You must first load a CoNLL-U file, which is the standard format available for representing Universal Dependency treebanks. You can learn more about the ``.conllu`` format `here <https://universaldependencies.org/format.html>`_.

.. code-block:: python

   gpipe = GrewTSEPipe()

   path = "./treebanks"
   treebank_path = f"{path}/example-treebank.conllu"
   gpipe.parse_treebank(treebank_path)

Alternatively, you may supply multiple treebank files. We recommend these be from the same UD treebank.

.. code-block:: python

   gpipe = GrewTSEPipe()

   path = "./treebanks"
   treebank_paths = [f"{path}/example-treebank-train.conllu",
   f"{path}/example-treebank-dev.conllu",
   f"{path}/example-treebank-test.conllu"]
   gpipe.parse_treebank(treebank_paths)

Defining a GREW Query
---------------------

A GREW query specifies the syntactic phenomenon to target. The
``dependency_node`` must be a variable in the query and represents the token
to manipulate when generating minimal pairs.
One of the most important things to remember here is to **include the pattern { } syntax**.

.. code-block:: python

   grew_query = """
   pattern {
     V [upos=VERB];
     DirObj [Case=Acc];
     V -[obj]-> DirObj;
   }
   """

   dependency_node = "DirObj"


Generating Datasets
-------------------

Masked Dataset (for Masked Language Modelling)
^^^^^^^^^^^^^^^^^^^^^^^^^^^^^^^^^^^^^^^^^^^^^^

If your aim is to test models that are trained on the tasks of MLM, then you likely want to create a masked dataset. This isolates your target word in each sentence and replaces it with a mask (default "[MASK]"). Note that you must check whether the model you want to evaluate was trained with whole-word or token-level masking. The package evaluation model can handle both types.

.. code-block:: python

   masked_df = gpipe.generate_masked_dataset(
       grew_query,
       dependency_node
   )


As an example, take the sentence "The boy eats the cake". Following from our above query isolating direct objects in verb phrases, the resulting string created would be "The boy eats the [MASK]".
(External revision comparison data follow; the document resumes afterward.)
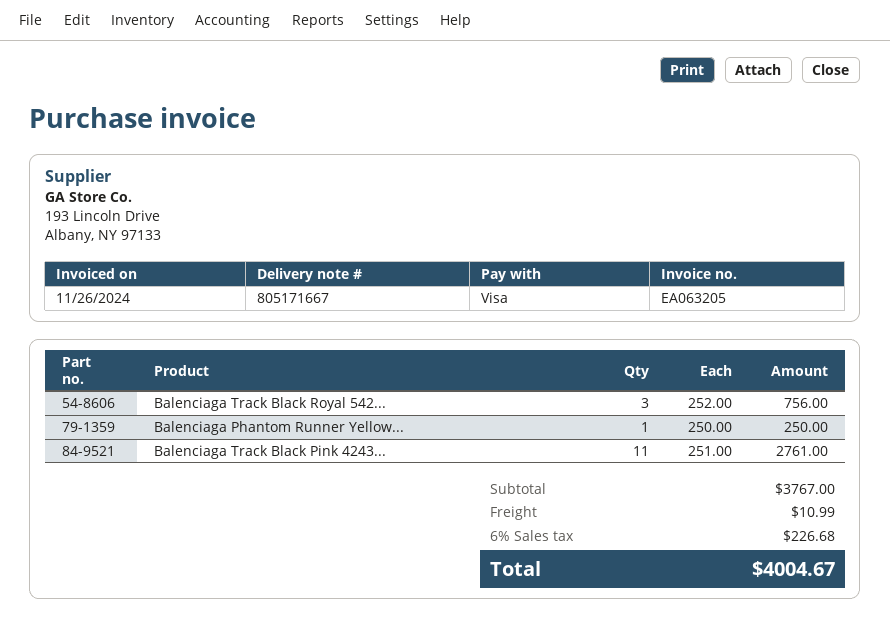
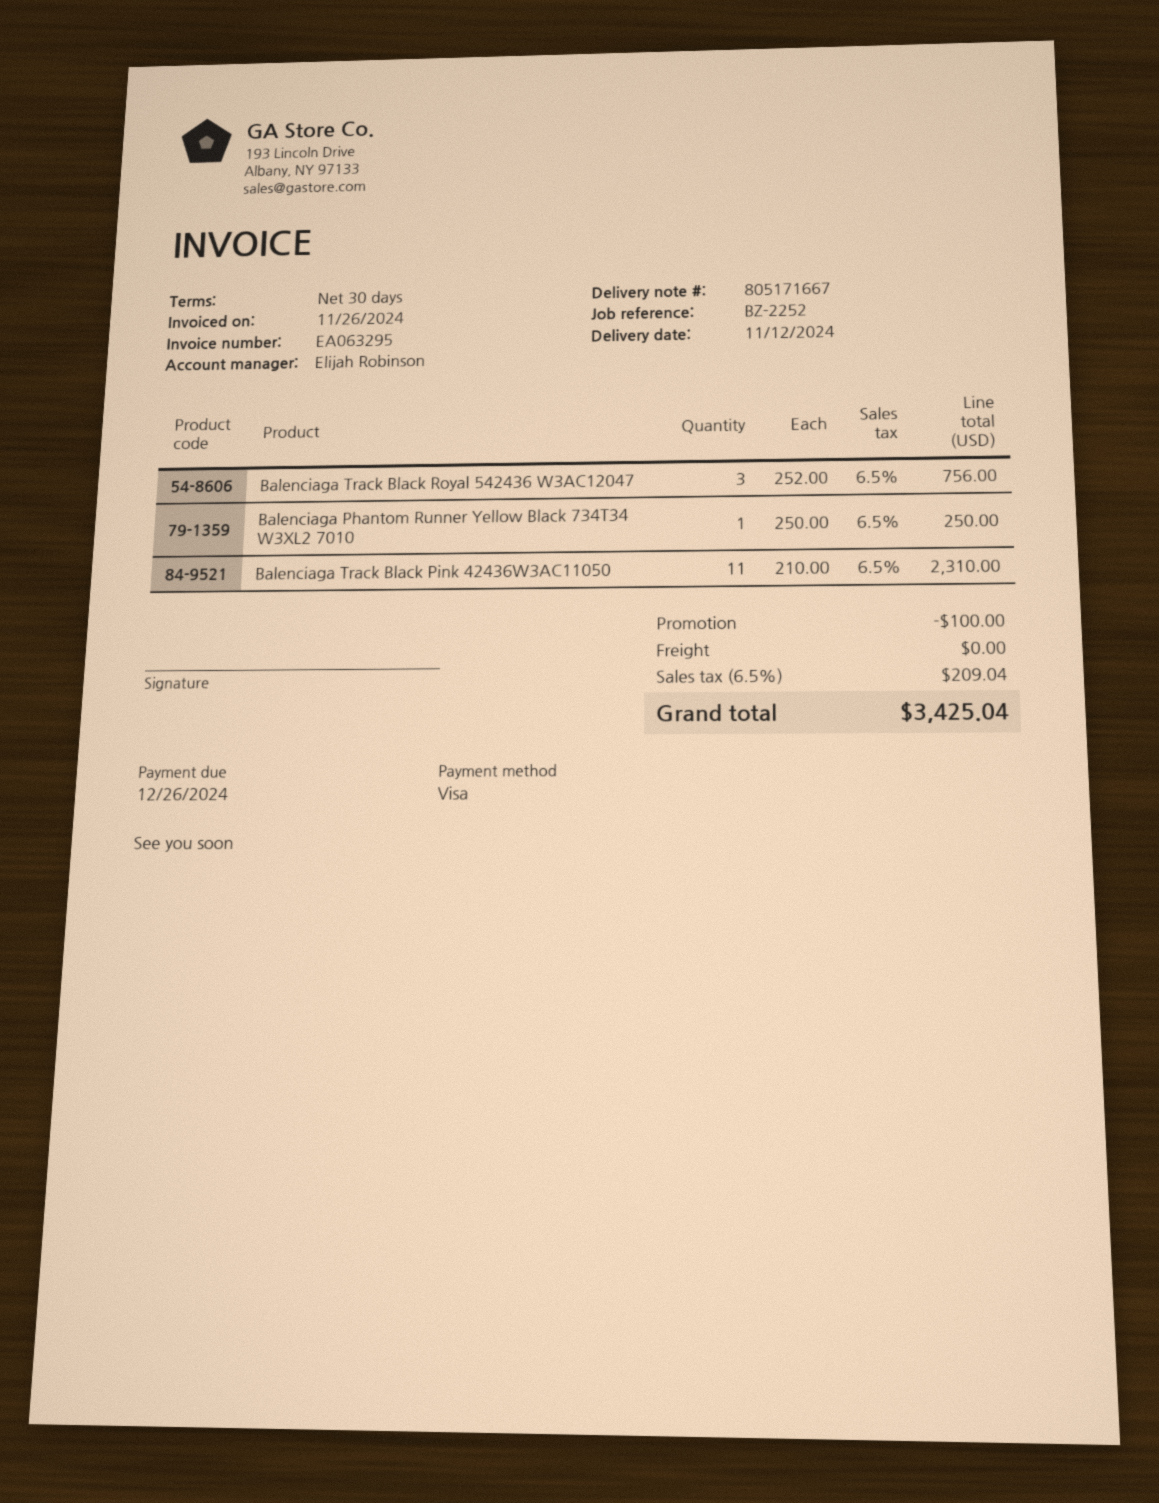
invoice number: EA063205 -> EA063295
Balenciaga Track Black Pink 4243...: 11 x 251.00 = 2761.00 -> 11 x 210.00 = 2310.00
discount: none -> 100.00
shipping: 10.99 -> 0.00
tax: 6% = 226.68 -> 6.5% = 209.04
total: 4004.67 -> 3425.04

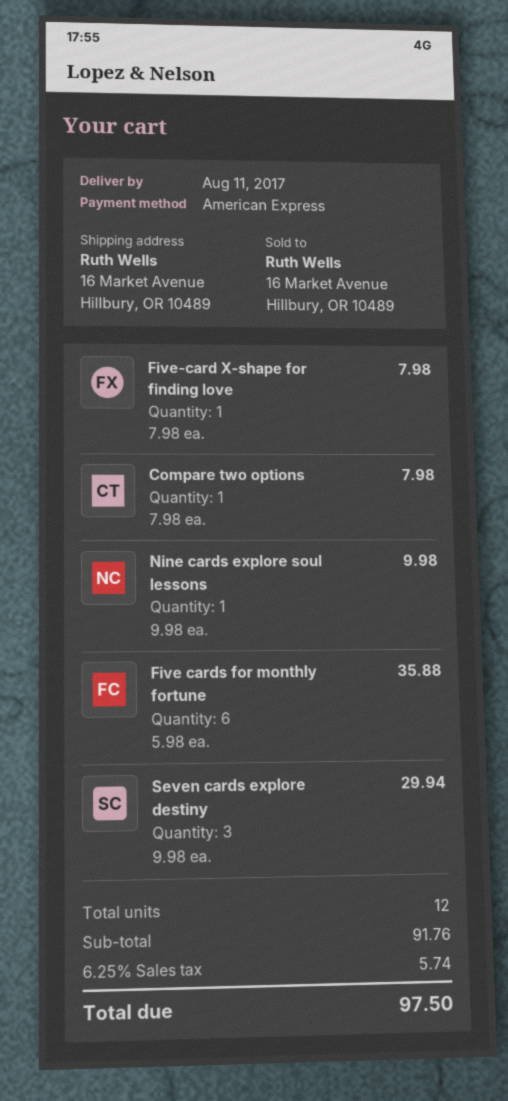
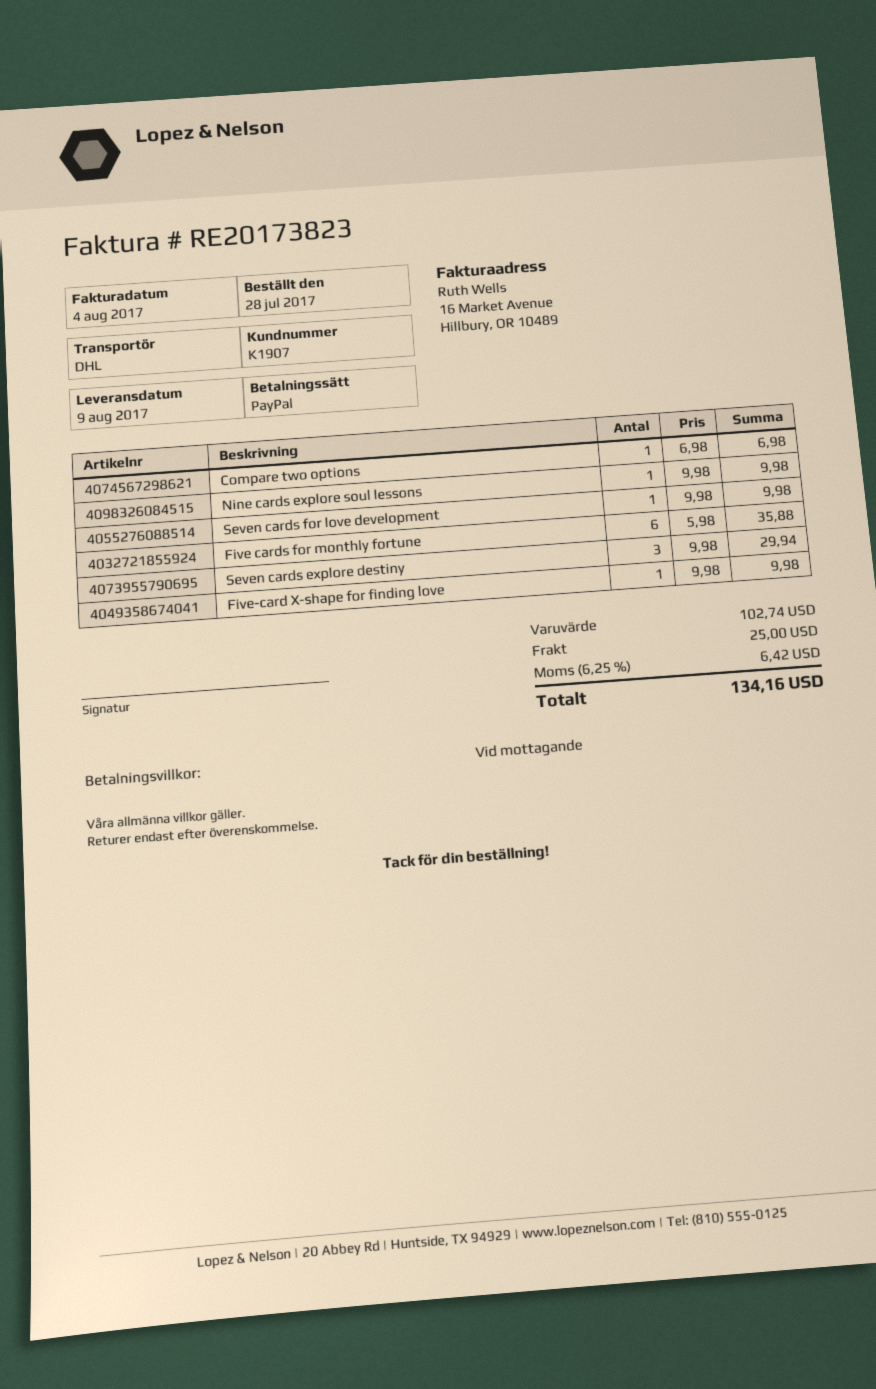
delivery date: 2017-08-11 -> 2017-08-09
payment method: American Express -> PayPal
Five-card X-shape for finding love: 1 x 7.98 = 7.98 -> 1 x 9.98 = 9.98
Compare two options: 1 x 7.98 = 7.98 -> 1 x 6.98 = 6.98
Seven cards for love development: none -> 1 x 9.98 = 9.98
subtotal: 91.76 -> 102.74
shipping: none -> 25.00
tax: 6.25% = 5.74 -> 6.25% = 6.42
total: 97.50 -> 134.16

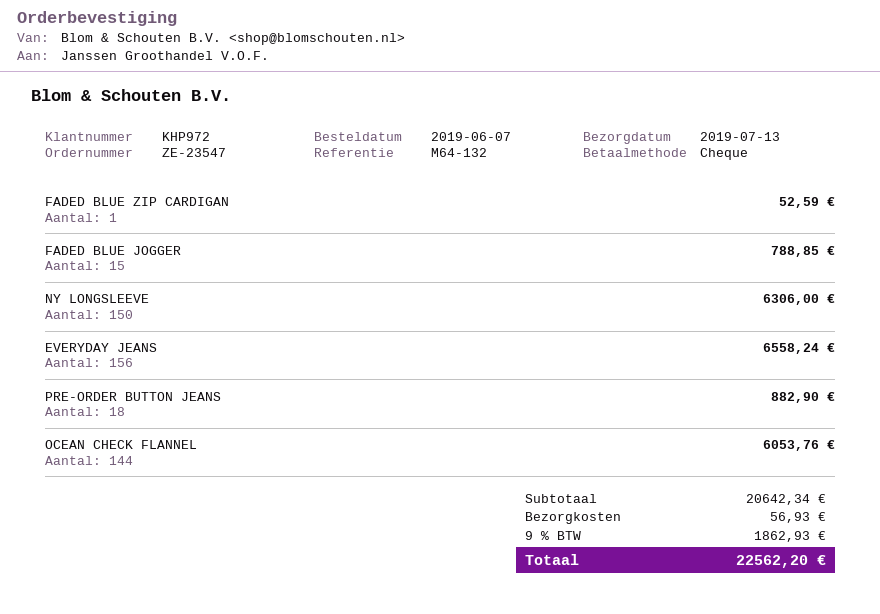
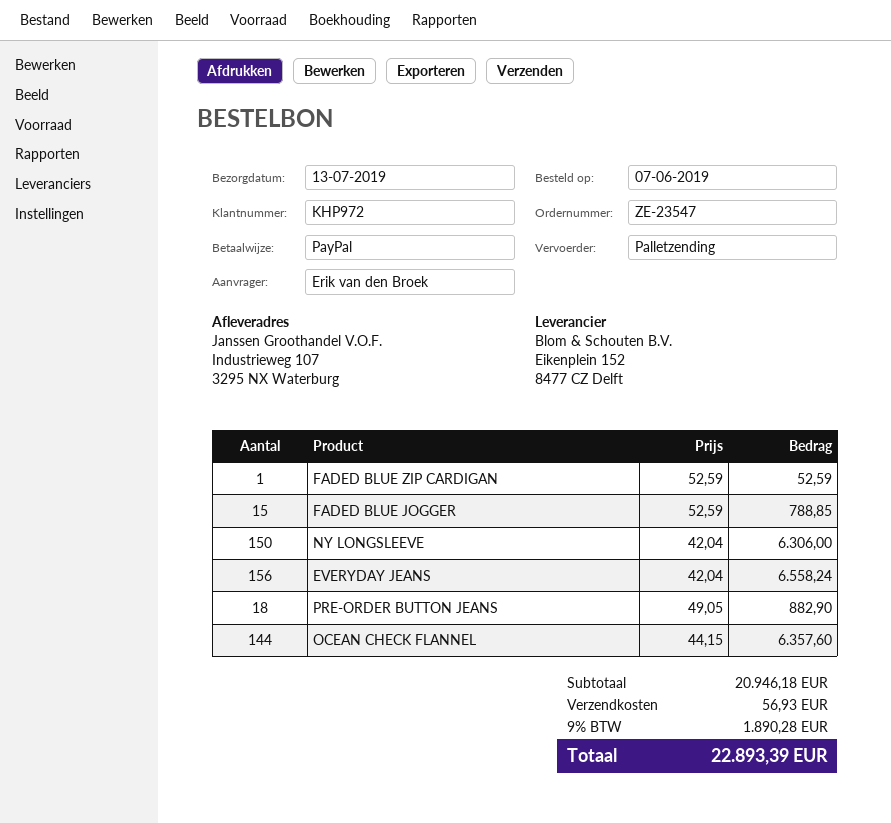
payment method: cheque -> PayPal
OCEAN CHECK FLANNEL: 144 for 6053.76 -> 144 for 6357.60
subtotal: 20642.34 -> 20946.18
tax: 9% = 1862.93 -> 9% = 1890.28
total: 22562.20 -> 22893.39

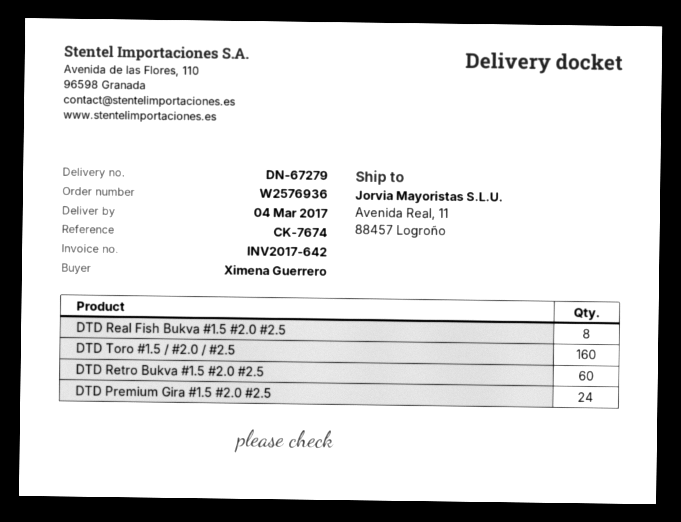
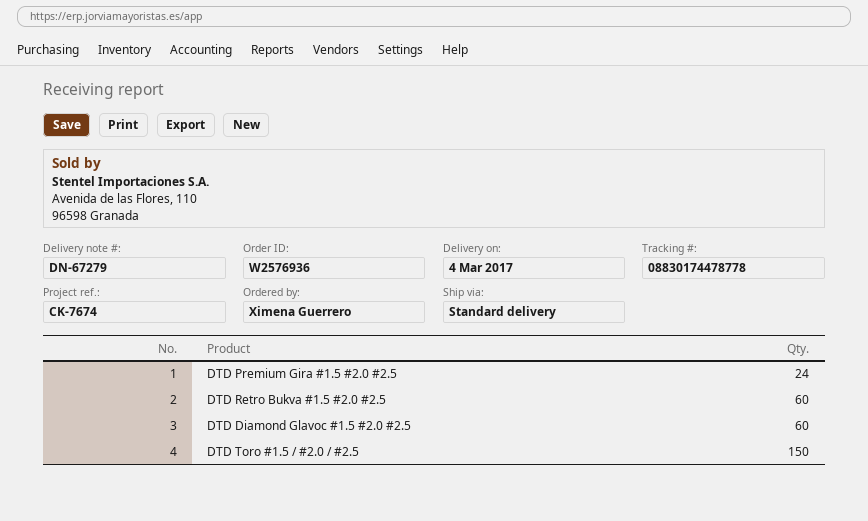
DTD Real Fish Bukva #1.5 #2.0 #2.5: 8 -> none
DTD Toro #1.5 / #2.0 / #2.5: 160 -> 150
DTD Diamond Glavoc #1.5 #2.0 #2.5: none -> 60

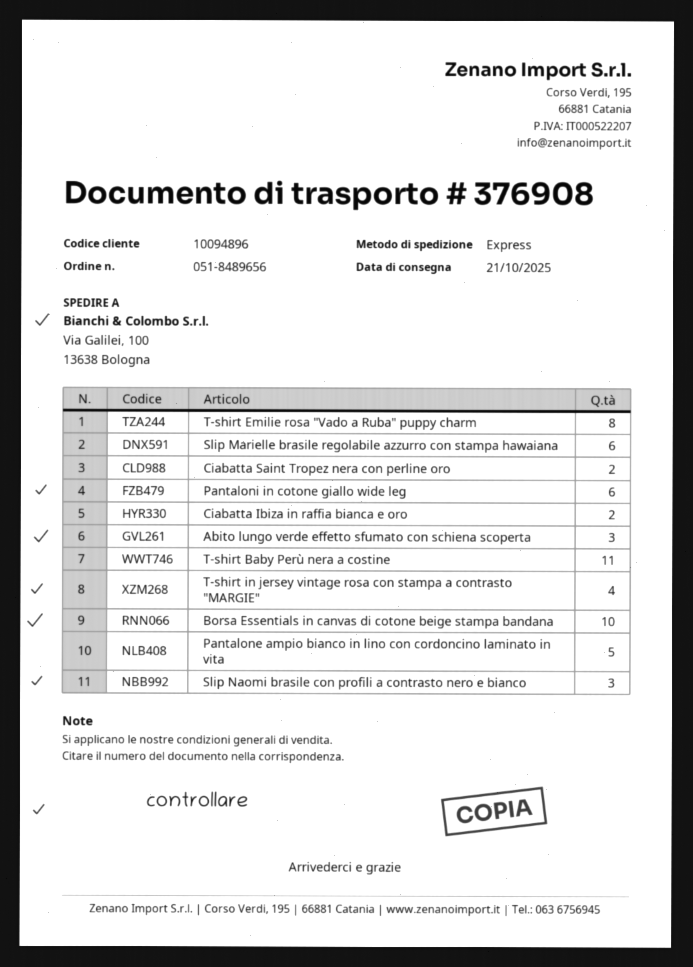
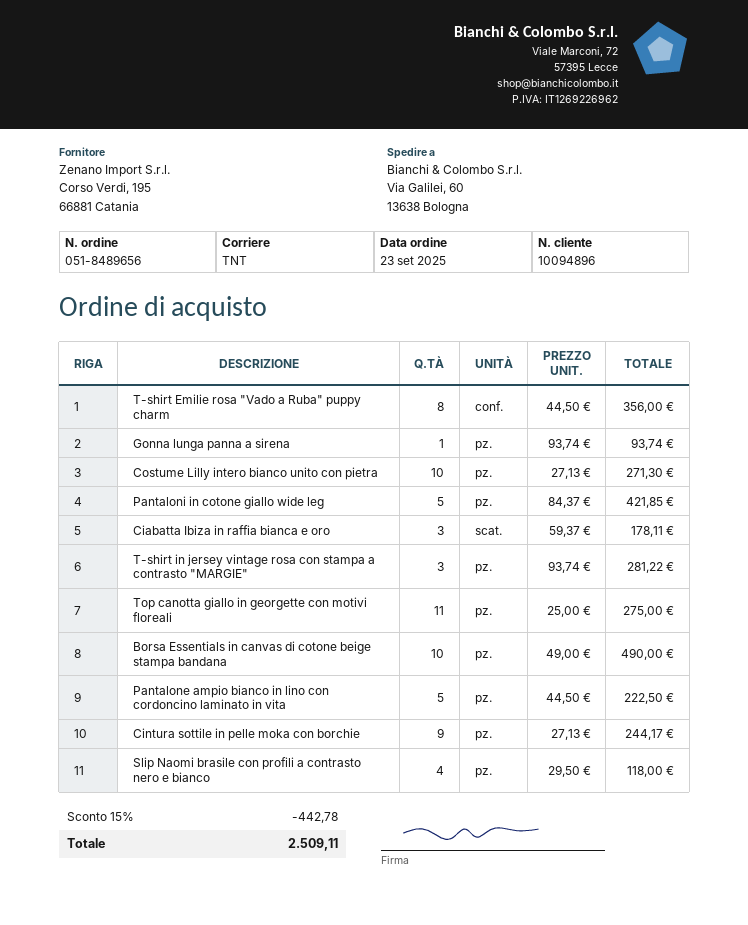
shipping method: express -> TNT
ship to: Via Galilei, 100, 13638 Bologna -> Via Galilei, 60, 13638 Bologna
Slip Marielle brasile regolabile azzurro con stampa hawaiana: 6 -> none
Ciabatta Saint Tropez nera con perline oro: 2 -> none
Pantaloni in cotone giallo wide leg: 6 -> 5
Ciabatta Ibiza in raffia bianca e oro: 2 -> 3
Abito lungo verde effetto sfumato con schiena scoperta: 3 -> none
T-shirt Baby Perù nera a costine: 11 -> none
T-shirt in jersey vintage rosa con stampa a contrasto "MARGIE": 4 -> 3
Slip Naomi brasile con profili a contrasto nero e bianco: 3 -> 4
Gonna lunga panna a sirena: none -> 1
Costume Lilly intero bianco unito con pietra: none -> 10
Top canotta giallo in georgette con motivi floreali: none -> 11
Cintura sottile in pelle moka con borchie: none -> 9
Prompt Dataset (for Next-Token Prediction)
^^^^^^^^^^^^^^^^^^^^^^^^^^^^^^^^^^^^^^^^^^

.. code-block:: python

   prompt_df = gpipe.generate_prompt_dataset(
       grew_query,
       dependency_node
   )


Creating Minimal Pairs
----------------------

Creating a minimal pair typically consists of adjusting a single typological feature, for instance *'case', 'aspect', 'person'*, and you must supply this feature in the correct way to Grew-TSE or else it will not know how to make this adjustment.
This involves first identifying your feature in the list of morphological features available, for instance using the code below.

.. code-block:: python

   features = gpipe.get_morphological_features()
   print("Adjust any of the following features when creating minimal pairs:")
   for f in features:
       print(f)

There are two additional important things to note:
   - **For all morphological features, the key is provided to the dict in lower case**, even if in the original treebank they contain uppercase letters. The feature value itself remains the same.
   - This **does not include universal part-of-speech** tags as the usefulness of these features is not immediately clear in this context, however this can be implemented if there is a use case.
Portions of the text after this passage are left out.